Cocina fusión en El Carmen de buen rollo

Algo desconectados de lo que se cuece en El Carmen y con buenas referencias sobre este local nos plantamos de imprevisto a probar qué tal lo hacen en La Comisaría. Decidimos cenar en la terraza del local, la iluminación no es muy buena y a veces cuesta ver qué comes, pero siempre se agradece disfrutar de un poco del aire fresco en las noches de verano, un lujo que ni siquiera todas las ciudades españolas se pueden permitir.

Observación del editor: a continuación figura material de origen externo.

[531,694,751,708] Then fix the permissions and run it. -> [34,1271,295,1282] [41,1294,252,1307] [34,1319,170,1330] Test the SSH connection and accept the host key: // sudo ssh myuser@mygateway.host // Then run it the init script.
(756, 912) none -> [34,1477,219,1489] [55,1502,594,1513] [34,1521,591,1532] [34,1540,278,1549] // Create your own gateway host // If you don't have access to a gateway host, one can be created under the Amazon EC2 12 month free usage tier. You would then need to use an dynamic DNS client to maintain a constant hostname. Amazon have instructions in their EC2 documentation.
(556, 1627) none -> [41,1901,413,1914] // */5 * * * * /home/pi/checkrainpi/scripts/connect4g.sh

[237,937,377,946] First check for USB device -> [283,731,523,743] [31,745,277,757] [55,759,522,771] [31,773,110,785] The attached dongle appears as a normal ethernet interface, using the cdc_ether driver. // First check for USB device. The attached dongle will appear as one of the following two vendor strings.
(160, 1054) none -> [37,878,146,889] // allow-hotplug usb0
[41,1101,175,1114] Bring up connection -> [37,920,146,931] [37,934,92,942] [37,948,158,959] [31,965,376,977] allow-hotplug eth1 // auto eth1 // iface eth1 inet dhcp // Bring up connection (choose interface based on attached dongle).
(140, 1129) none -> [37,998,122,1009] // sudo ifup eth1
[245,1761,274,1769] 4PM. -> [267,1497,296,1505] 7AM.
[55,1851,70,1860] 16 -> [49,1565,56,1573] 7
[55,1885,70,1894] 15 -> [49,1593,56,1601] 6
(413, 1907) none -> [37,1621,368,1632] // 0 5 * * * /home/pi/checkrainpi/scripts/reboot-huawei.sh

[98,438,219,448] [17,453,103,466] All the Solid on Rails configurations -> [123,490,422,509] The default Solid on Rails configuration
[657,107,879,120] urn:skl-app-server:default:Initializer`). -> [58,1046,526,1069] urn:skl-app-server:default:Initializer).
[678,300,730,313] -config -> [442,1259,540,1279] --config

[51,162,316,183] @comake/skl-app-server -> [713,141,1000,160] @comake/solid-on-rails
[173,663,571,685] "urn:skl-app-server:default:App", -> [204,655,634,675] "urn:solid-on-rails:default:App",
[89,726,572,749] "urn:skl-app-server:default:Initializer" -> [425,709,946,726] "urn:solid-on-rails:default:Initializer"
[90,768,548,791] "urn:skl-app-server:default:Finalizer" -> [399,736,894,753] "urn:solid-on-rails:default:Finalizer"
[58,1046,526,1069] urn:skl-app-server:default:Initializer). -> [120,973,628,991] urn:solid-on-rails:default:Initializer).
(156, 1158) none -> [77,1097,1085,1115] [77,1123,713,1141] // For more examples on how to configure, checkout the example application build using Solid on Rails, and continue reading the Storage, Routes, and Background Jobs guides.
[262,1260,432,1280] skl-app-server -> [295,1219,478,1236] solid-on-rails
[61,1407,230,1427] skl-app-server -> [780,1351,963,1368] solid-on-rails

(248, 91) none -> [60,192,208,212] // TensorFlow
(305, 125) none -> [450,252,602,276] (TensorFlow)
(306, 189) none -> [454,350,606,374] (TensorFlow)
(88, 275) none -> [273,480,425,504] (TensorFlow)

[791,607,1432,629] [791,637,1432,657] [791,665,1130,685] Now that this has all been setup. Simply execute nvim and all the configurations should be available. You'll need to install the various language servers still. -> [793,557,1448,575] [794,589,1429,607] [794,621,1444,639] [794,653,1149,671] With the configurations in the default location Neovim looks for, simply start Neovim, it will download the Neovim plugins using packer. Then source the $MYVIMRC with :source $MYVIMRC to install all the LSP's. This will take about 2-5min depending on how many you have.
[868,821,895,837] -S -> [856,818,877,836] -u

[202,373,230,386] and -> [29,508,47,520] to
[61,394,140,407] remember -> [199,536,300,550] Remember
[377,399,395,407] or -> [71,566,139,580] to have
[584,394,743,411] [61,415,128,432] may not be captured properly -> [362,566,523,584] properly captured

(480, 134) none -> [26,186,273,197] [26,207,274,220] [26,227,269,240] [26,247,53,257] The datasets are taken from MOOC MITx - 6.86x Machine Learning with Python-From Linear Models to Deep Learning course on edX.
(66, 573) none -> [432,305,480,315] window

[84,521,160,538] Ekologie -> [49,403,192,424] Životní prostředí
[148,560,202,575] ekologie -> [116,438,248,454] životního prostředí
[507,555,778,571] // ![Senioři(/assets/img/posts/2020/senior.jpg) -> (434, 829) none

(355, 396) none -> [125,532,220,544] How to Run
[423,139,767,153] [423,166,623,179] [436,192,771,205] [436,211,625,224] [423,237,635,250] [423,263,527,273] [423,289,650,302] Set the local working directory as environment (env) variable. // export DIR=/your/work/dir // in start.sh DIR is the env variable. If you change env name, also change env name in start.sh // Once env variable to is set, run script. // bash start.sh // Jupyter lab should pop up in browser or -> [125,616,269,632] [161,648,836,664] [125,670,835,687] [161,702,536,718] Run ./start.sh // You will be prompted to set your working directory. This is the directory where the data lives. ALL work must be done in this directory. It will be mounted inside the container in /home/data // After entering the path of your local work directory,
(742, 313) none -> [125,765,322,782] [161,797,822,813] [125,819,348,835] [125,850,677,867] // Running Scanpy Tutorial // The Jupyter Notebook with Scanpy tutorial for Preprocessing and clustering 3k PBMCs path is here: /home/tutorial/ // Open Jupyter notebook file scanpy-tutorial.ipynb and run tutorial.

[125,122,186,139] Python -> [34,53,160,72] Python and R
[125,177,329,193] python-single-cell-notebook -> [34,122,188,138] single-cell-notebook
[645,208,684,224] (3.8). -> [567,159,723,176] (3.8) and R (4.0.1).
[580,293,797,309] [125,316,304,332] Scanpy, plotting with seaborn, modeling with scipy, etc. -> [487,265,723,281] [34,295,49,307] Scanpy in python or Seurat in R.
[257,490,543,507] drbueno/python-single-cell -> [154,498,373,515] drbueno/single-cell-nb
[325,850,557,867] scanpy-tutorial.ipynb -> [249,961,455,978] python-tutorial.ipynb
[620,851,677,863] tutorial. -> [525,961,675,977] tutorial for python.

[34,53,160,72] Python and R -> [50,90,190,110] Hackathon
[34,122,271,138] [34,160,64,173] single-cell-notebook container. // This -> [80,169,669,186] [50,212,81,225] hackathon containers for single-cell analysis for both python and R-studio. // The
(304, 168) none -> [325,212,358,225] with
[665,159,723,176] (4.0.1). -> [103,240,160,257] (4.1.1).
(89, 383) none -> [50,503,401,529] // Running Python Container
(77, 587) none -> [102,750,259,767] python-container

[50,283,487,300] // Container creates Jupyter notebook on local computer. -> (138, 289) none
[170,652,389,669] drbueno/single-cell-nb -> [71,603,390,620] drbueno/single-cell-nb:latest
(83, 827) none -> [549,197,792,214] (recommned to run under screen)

Cocina de fusión con evidente influencia asiática y sudamericana, resuelta con mayor o menor fortuna dependiendo del plato. Amable y diligente la chica que nos atendió que nos guió perfectamente por la carta, tampoco es que haya muchas novedades pero está bien esta pequeña presentación para el que está menos puesto en esta cocina fusión tan de moda últimamente.

Tomamos los rollitos de queso de cabra que van sobre una ensalada de hojas anchas variadas, correcto sin más. El sau mai de La Comisaría, un dim sum con gambas, verduras y algas bastante bueno, sencillo, nada nuevo bajo el sol, pero buen sabor.
El ceviche de langostino se queda muy flojo, muy "popular", está bueno, pero le falta el puch del ají, algo de vinagre, de contundencia. Este plato tiene que se fresco y con carácter, y este adolece de querer contentar a todo el público, perdiendo la originalidad de este plato peruano que tanto me gusta.
Los huevos rotos con jamón tienen una presentación poco atractiva, lo que ya hace que te enfrentes al plato en un estado alerta. El jamón casi hay que sacarlo, cortarlo en un plato y luego volver a montarlo todo. Las cortadas eran gruesas y al estar muy curado pasamos más tiempo preparándolo que comiéndolo. Yemas demasiado cuajadas para mi gusto en un plato que no me hizo gracia y que no pude/supe disfrutar.
El tataki de ternera fue el mejor plato de la noche, y eso que estoy un harto ya del mango por todas partes, pero aquí se traban bien, se equilibran los sabores y el resultado es bueno.
Sólo tiene un postre, una especie de helado de fresa que apenas probé, no soy muy de dulces, éramos cuatro y tampoco era una ración muy grande, así que lo dejé correr para que el resto lo disfrutara.

La carta de vinos es sencilla, tampoco creo que sea el objetivo del local el tener una gran gama de vinos, alguna referencia interesante. Servicio más atento y agradable que profesional, pero para una cena informal yo no pido más. Ese buen rollo que se respira es exactamente lo que andábamos buscando, sólo faltó que la cocina tuviera un poco más de magia, algo más de emoción. De todos modos, esta cocina de fusión con tintes asiáticos con pinceladas de latinoamericanas está muy manido, por lo que es difícil descubrir cosas nuevas y tal vez sólo tengamos que conformarnos con una buena ejecución. Es posible que no fuera con el chip adecuado.